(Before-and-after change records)
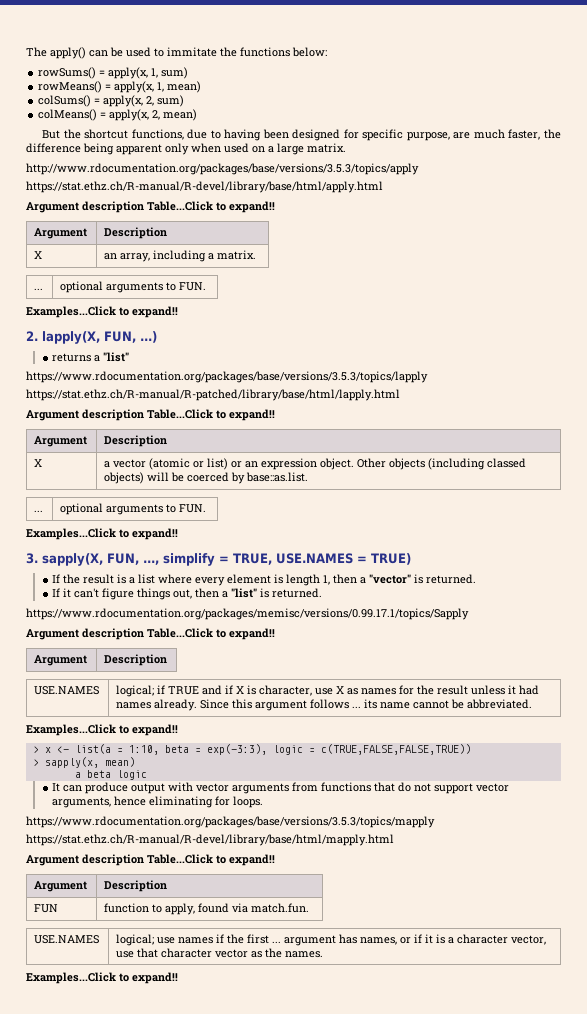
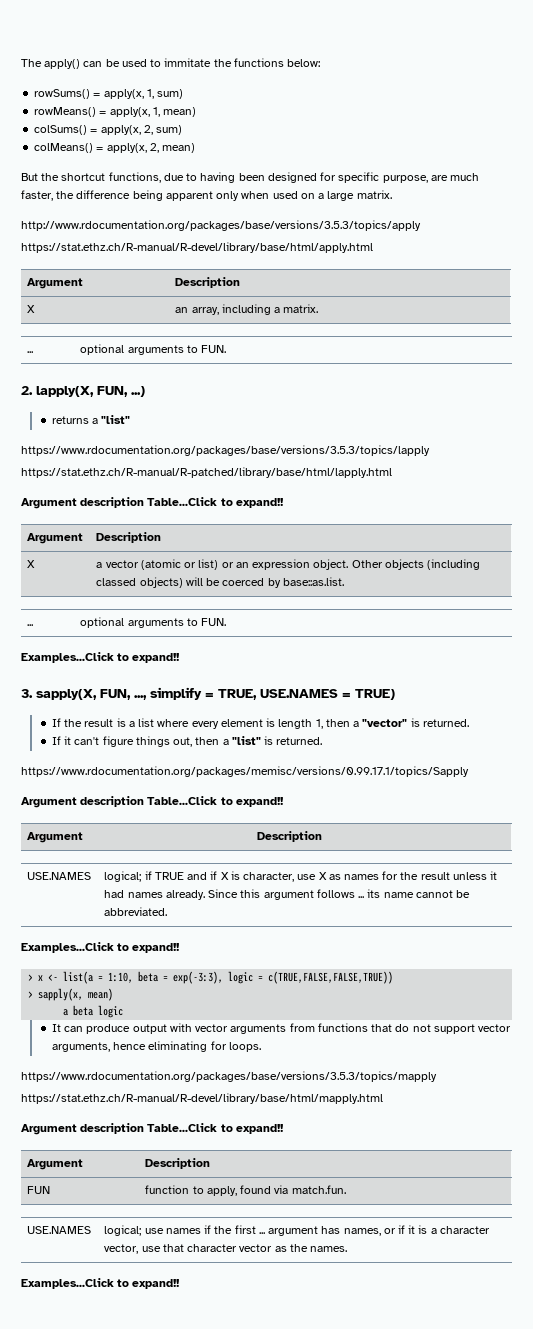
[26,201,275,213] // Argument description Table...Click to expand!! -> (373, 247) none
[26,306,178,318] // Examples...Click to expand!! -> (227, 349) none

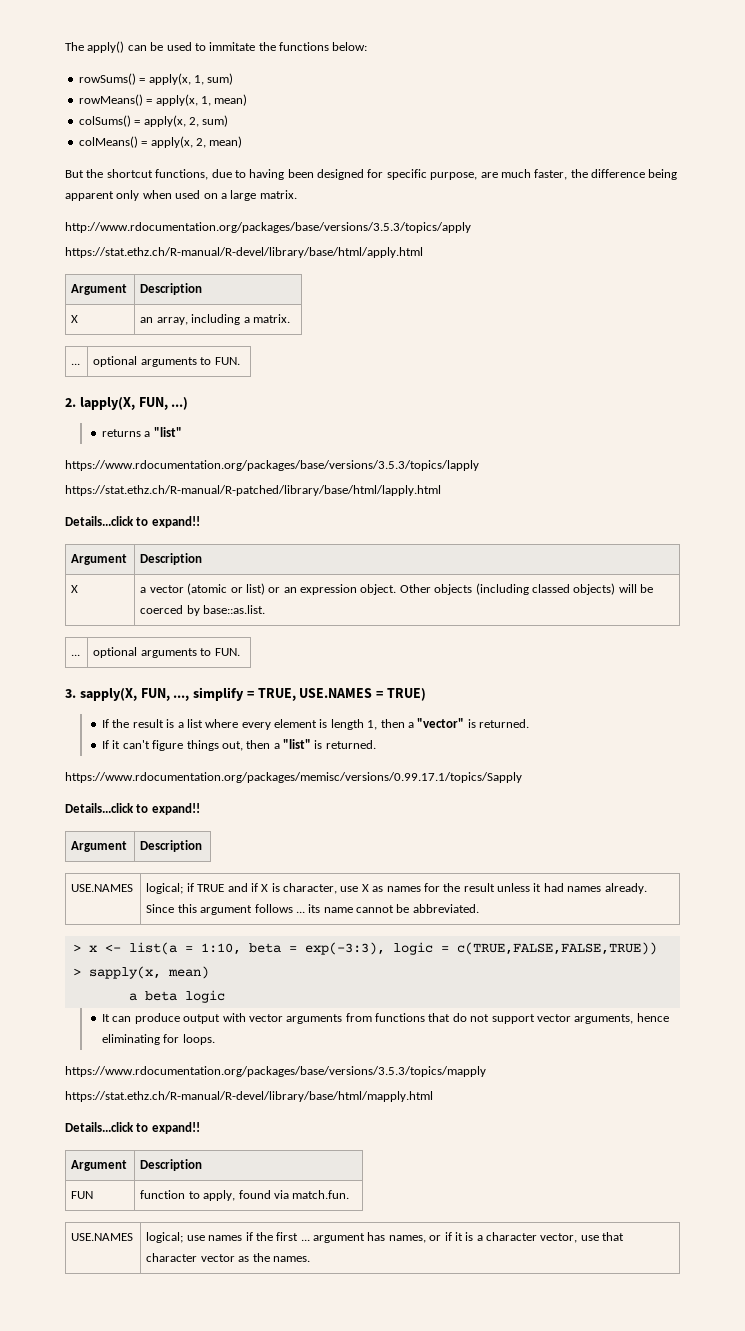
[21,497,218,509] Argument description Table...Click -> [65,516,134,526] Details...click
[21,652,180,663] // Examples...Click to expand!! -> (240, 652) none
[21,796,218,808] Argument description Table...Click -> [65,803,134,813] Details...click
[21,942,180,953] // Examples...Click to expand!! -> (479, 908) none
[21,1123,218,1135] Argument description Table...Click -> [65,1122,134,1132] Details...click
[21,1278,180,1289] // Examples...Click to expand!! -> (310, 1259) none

**DESCRIPTION OF THE TASK:** With pictures excluded, the data must be transcribed in full and to the letter.

**ANSWER SECTION:**
[26,201,275,213] // Argument description Table...Click to expand!! -> (373, 247) none
[26,306,178,318] // Examples...Click to expand!! -> (227, 349) none

[21,497,218,509] Argument description Table...Click -> [65,516,134,526] Details...click
[21,652,180,663] // Examples...Click to expand!! -> (240, 652) none
[21,796,218,808] Argument description Table...Click -> [65,803,134,813] Details...click
[21,942,180,953] // Examples...Click to expand!! -> (479, 908) none
[21,1123,218,1135] Argument description Table...Click -> [65,1122,134,1132] Details...click
[21,1278,180,1289] // Examples...Click to expand!! -> (310, 1259) none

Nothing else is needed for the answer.